Highlighted by appearances from Senators Patty Murray (D-WA) and Maria Cantwell (D-WA), a press conference at the University of Washington in Seattle officially kicked off the “go-live” phase of the Pacific Northwest Smart Grid Demonstration Project.
“Lighting up the largest smart grid demonstration in the country” was the official theme of this event, which was part of the university’s overall Sustainability Week celebration. But many of the press conference speakers focused on a more subtle aspect of the project – the unparalleled collaboration that brought such a large and diverse group of partners together.
As Senator Cantwell remarked, “Looking around this room, it’s clear we have the talent, technology and tools to become a leader in the energy economy of the future. So congratulations to all of the project’s partners and the students who are making this possible.”
BPA’s Deputy Administrator Bill Drummond summed up how the regional cooperation started at the top, with our elected officials, and trickled down to the heart and soul of the smart grid project – the people who are implementing the technologies and programs in their homes, businesses and even dormitories.
“I want to thank Senator Murray for her leadership on the Appropriations Committee, for securing the funding that took this project from a small demonstration to a major initiative,” Drummond said.

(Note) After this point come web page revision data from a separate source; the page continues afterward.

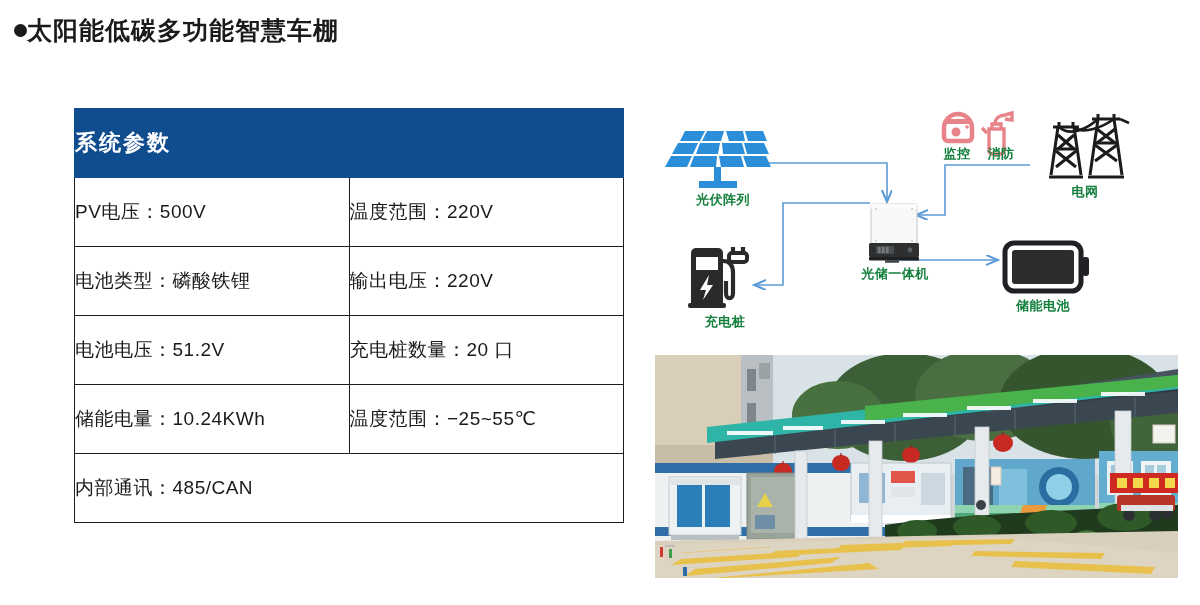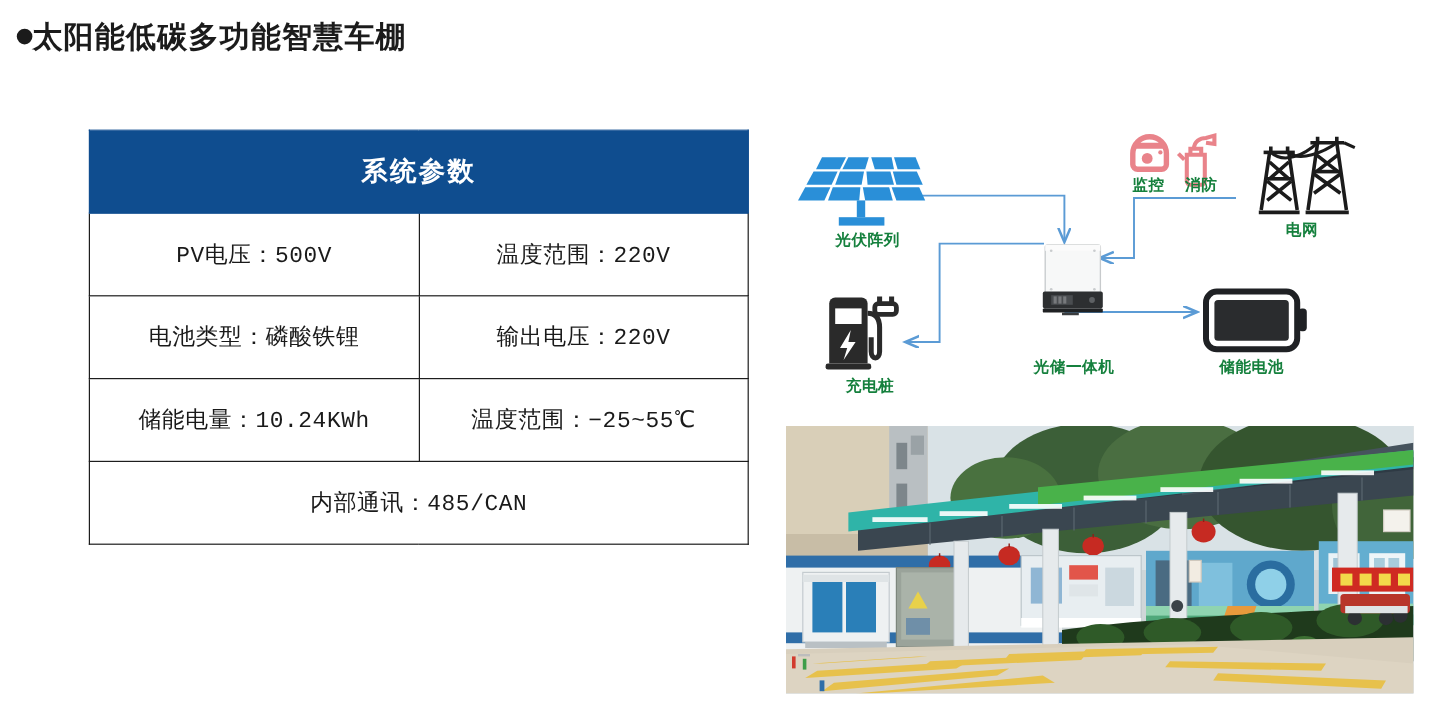--- a/index.html
+++ b/index.html
@@ -43,28 +43,27 @@
   #spec-table {
     position: absolute;
     left: 74px;
     top: 108px;
     width: 550px;
     border-collapse: collapse;
     table-layout: fixed;
   }
   #spec-table td {
     border: 1.6px solid #1d1d1d;
-    text-align: center;
+    text-align: left;
     vertical-align: middle;
     font-size: 19px;
     height: 64px;
     padding: 2px 0;
     white-space: nowrap;
     letter-spacing: 0.5px;
-    font-family: Liberation Mono, monospace;
   }
   #spec-table td.header-cell {
     background: #0f4d8f;
     color: #ffffff;
     font-size: 22px;
     font-weight: 700;
     height: 64px;
     letter-spacing: 2px;
     border-color: #0f4d8f;
   }
@@ -112,20 +111,24 @@
     <tr>
       <td class="header-cell" colspan="2">系统参数</td>
     </tr>
     <tr>
       <td>PV电压：500V</td>
       <td>温度范围：220V</td>
     </tr>
     <tr>
       <td>电池类型：磷酸铁锂</td>
       <td>输出电压：220V</td>
+    </tr>
+    <tr>
+      <td>电池电压：51.2V</td>
+      <td>充电桩数量：20 口</td>
     </tr>
     <tr>
       <td>储能电量：10.24KWh</td>
       <td>温度范围：−25~55℃</td>
     </tr>
     <tr>
       <td colspan="2">内部通讯：485/CAN</td>
     </tr>
   </tbody>
 </table>
@@ -245,21 +248,21 @@
       <rect x="350" y="138" width="76" height="48" rx="9" fill="none" stroke="#1f2124" stroke-width="5"></rect>
       <rect x="357" y="145" width="62" height="34" rx="3" fill="#2a2c2e"></rect>
       <rect x="427" y="152" width="7" height="19" rx="3" fill="#1f2124"></rect>
     </g>
   </svg>
 
   <span class="node-label" style="left:28px; top:86px; width:80px;">光伏阵列</span>
   <span class="node-label" style="left:281px; top:40px; width:42px;">监控</span>
   <span class="node-label" style="left:325px; top:40px; width:42px;">消防</span>
   <span class="node-label" style="left:380px; top:78px; width:100px;">电网</span>
-  <span class="node-label" style="left:190px; top:160px; width:100px;margin-top:32px;">光储一体机</span>
+  <span class="node-label" style="left:190px; top:160px; width:100px;">光储一体机</span>
   <span class="node-label" style="left:20px; top:208px; width:100px;">充电桩</span>
   <span class="node-label" style="left:338px; top:192px; width:100px;">储能电池</span>
 </div>
 
 <div id="photo">
   <svg width="523" height="223" viewBox="0 0 523 223" preserveAspectRatio="none">
 
     <rect x="0" y="0" width="523" height="120" fill="#d9e2e6"></rect>
 
     <rect x="0" y="0" width="118" height="118" fill="#d9cfb8"></rect>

“And I want to thank Senator Cantwell for championing Smart Grid, including sponsoring legislation that provided framework for smart grid demonstrations nationally. I also want to thank our utilities, Pacific Northwest National Laboratory, and our end-use partners – the consumers of electricity – for making this a collaborative effort. The Pacific Northwest is providing national leadership in sustainability and we couldn’t do it without all of these dedicated partners.”
A utility customer of Seattle City Light, The University of Washington proved to be the perfect spot for the kick-off, with the enthusiastic students sharing the details of their projects with dignitaries at the event. Their contagious passion for sustainability was the highlight of numerous news reports.

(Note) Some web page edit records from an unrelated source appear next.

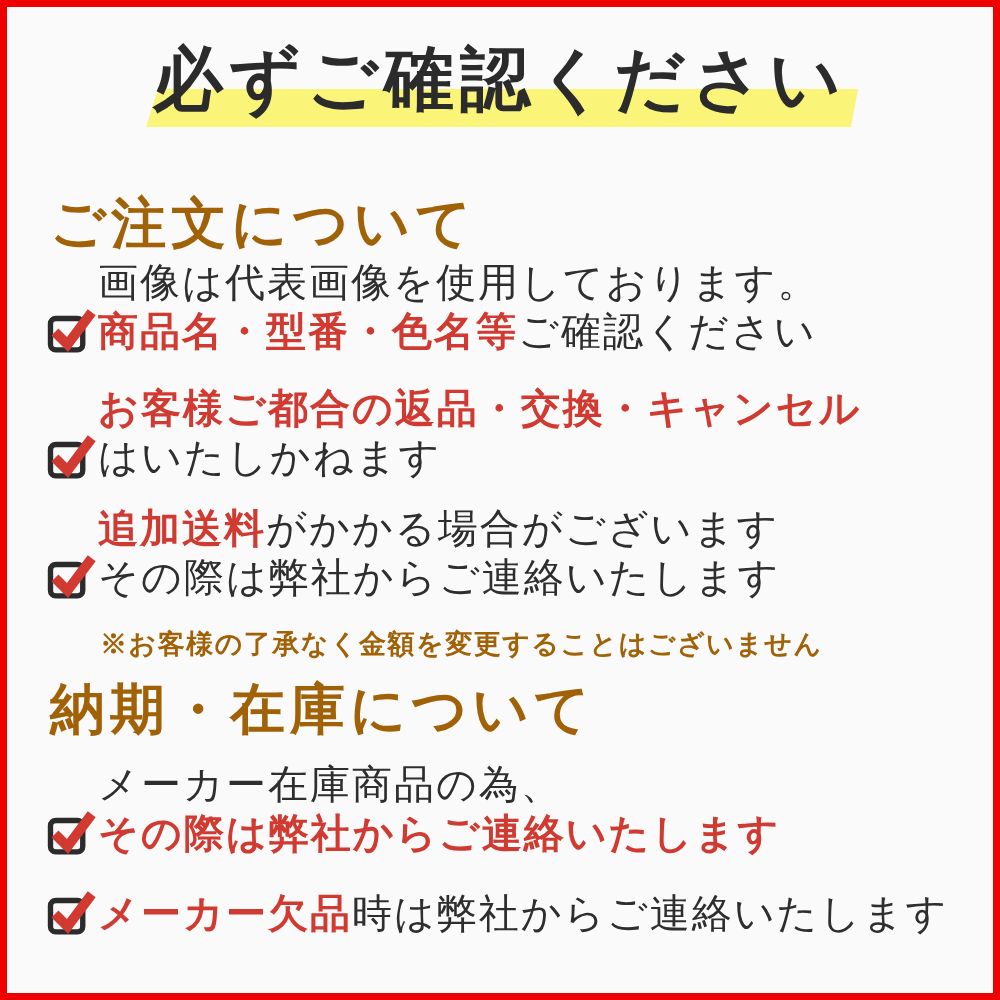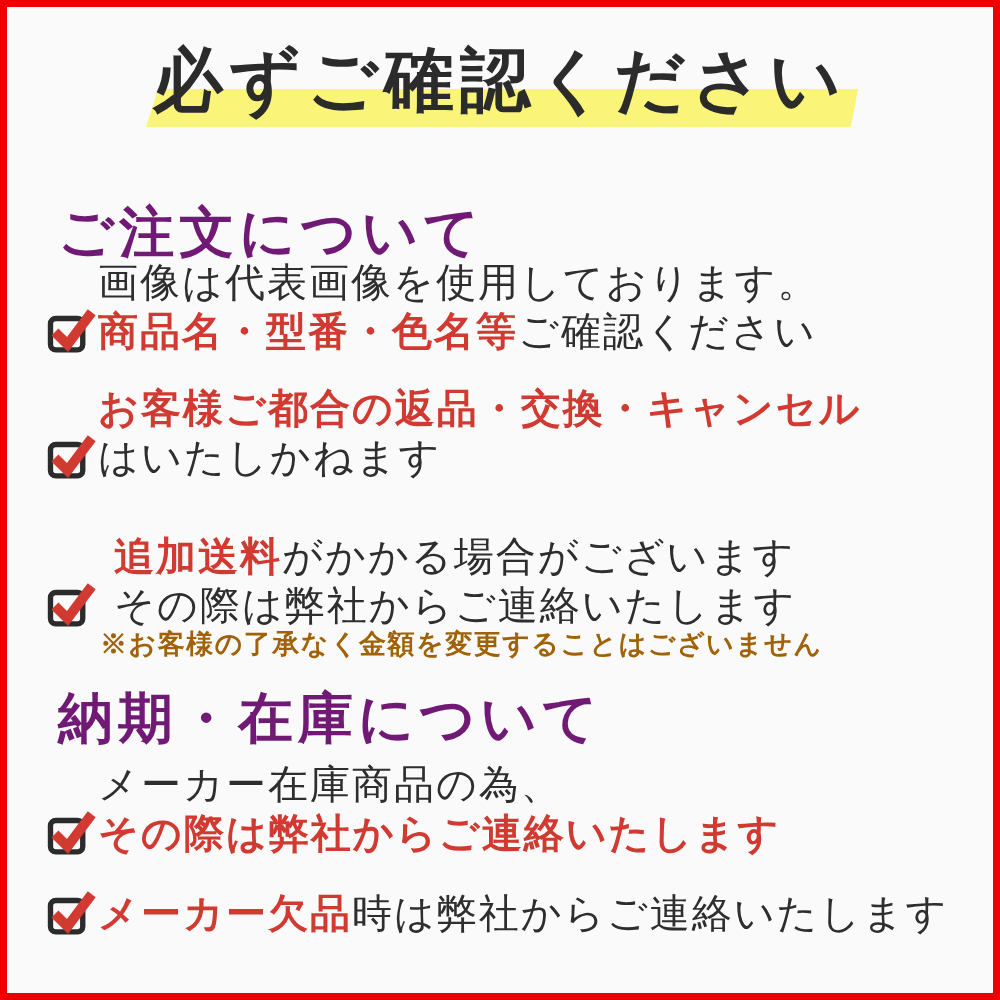--- a/index.html
+++ b/index.html
@@ -1,21 +1,21 @@
 <!DOCTYPE html>
 <html lang="ja"><head>
 <meta charset="utf-8">
 <style>
   html,body{margin:0;padding:0;background:#e9e9e9;}
   .page{
     position:relative;
     width:1000px;height:1000px;
     background:#fafafa;
     overflow:hidden;
-    font-family:Liberation Sans, sans-serif;
+    font-family:Liberation Serif, serif;
     color:#2e2e2e;
   }
   .page::after{
     content:"";position:absolute;inset:0;
     border:7px solid #ee0000;
     pointer-events:none;
   }
   
   .title-wrap{position:absolute;top:0;left:0;width:1000px;height:170px;}
   .title-highlight{
@@ -24,31 +24,31 @@
     clip-path:polygon(1.7% 0,100% 0,99% 100%,0 100%);
   }
   .title-text{
     position:absolute;top:38px;left:0;width:100%;
     margin:0;text-align:center;
     font-size:70px;font-weight:700;letter-spacing:6px;
     line-height:1.2;color:#2b2b2b;
   }
   
   .section-heading{
-    position:absolute;left:42px;margin:16px;
+    position:absolute;left:42px;margin:8px;
     font-size:55px;font-weight:700;letter-spacing:5px;
-    color:#701a75;line-height:1.1;white-space:nowrap;
+    color:#a16207;line-height:1.1;white-space:nowrap;
   }
   .heading-order{top:186px;}
   .heading-stock{top:672px;}
   
   .row{position:absolute;left:46px;display:flex;align-items:flex-end;}
   .row-1{top:258px;}
   .row-2{top:384px;}
-  .row-3{top:532px;gap:16px;}
+  .row-3{top:504px;}
   .row-4{top:760px;}
   .row-5{top:884px;}
   .checkbox{width:52px;height:50px;flex:0 0 auto;margin-top:4px;}
   .lines{margin-left:0px;font-size:40px;line-height:49px;letter-spacing:2px;white-space:nowrap;}
   .seg-black{color:#2e2e2e;font-weight:400;}
   .seg-red{color:#d13a31;font-weight:700;margin-top:12px;}
   .note{
     position:absolute;left:100px;top:626px;
     font-size:27px;font-weight:700;letter-spacing:1.5px;
     color:#a16207;white-space:nowrap;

For example, Oregon Public Broadcasting led their coverage with a student showing Senator Cantwell an energy monitoring device attached to lamps that she controlled with her smart phone. The Seattle Times focused on the students’ excitement in helping the University cut its energy bills.
For UW Provost, Ana Mari Cauce, pride for the students and the smart grid demonstration, was obvious in her remarks. “The University of Washington is recognized as a national leader in sustainability within the higher education community,” she said. “The project provides an exciting opportunity for testing how 21st century technology can reduce energy consumption. Given our students’ keen interest in the environment, it is appropriate that much of our research on smart grids will occur within our residence halls and that the initial research will be conducted by students in our Program on the Environment.”
The kick-off in Seattle is the first in a series of celebrations around the region, as milestones help demonstrate the project’s success.
One of BPA’s major roles in the project is developing the business case for smart grid investments. We need to know what major infrastructure and technology investments will provide the greatest value to northwest ratepayers in the long run. The regional pilot project will help the Pacific Northwest make those decisions. And considering the scale of the project, the results of the business case will also serve as a resource to other regions across the country.
Write up from the Department of Energy:
October 31, 2012
Pacific Northwest Smart Grid Demo Begins Data Collection
The Pacific Northwest Smart Grid Demonstration Project on October 24 began a two-year period of collecting energy-use data from its 11 participating utilities. The approximately $178 million project is a public-private demonstration, co-funded by the American Recovery and Reinvestment Act through the Energy Department. It will involve more than 60,000 metered customers and is the largest demonstration of its kind. A team will evaluate the data from five states—Idaho, Montana, Oregon, Washington, and Wyoming—at the Energy Department’s Pacific Northwest National Laboratory (PNNL).
In this phase, 11 participating utilities will evaluate the benefits of Smart Grid technologies at the local and regional levels. The project team will look at how a smarter grid can help deliver electricity more efficiently using a two-way information exchange, and how more wind and solar energy power can be used. Battelle Memorial Institute is leading the collaboration with utilities, universities, and technology partners. See the PNNL press release, the Pacific Northwest Smart Grid website, and the Smartgrid.gov website.
Other notable events
• The Pacific Northwest Smart Grid Demonstration Project was the featured U.S. smart grid demo at meeting of “Implementing Agreement for a Co-operative Programme on Smart Grids,” in France on Sept. 24 – 26. The U.S. Department of Energy specifically requested for Project Director Ron Melton to present at this event, which was sponsored by the International Smart Grid Action Network.
• “The Pacific Northwest: The Smart Energy Frontier.” That was the theme of the Bonneville Power Administration’s platinum sponsorship at this year’s GridWeek in Washington, D.C., Oct. 2 – 4. This opportunity provided an excellent venue for PNWSGDP information sharing, including featured speaking, a special media event and panel discussions from BPA, Battelle, technology vendors and utility partners. BPA also staffed booth that was packed with visuals including banners, a phasor measurement unit, smart meter, home energy management devices and numerous fact sheets.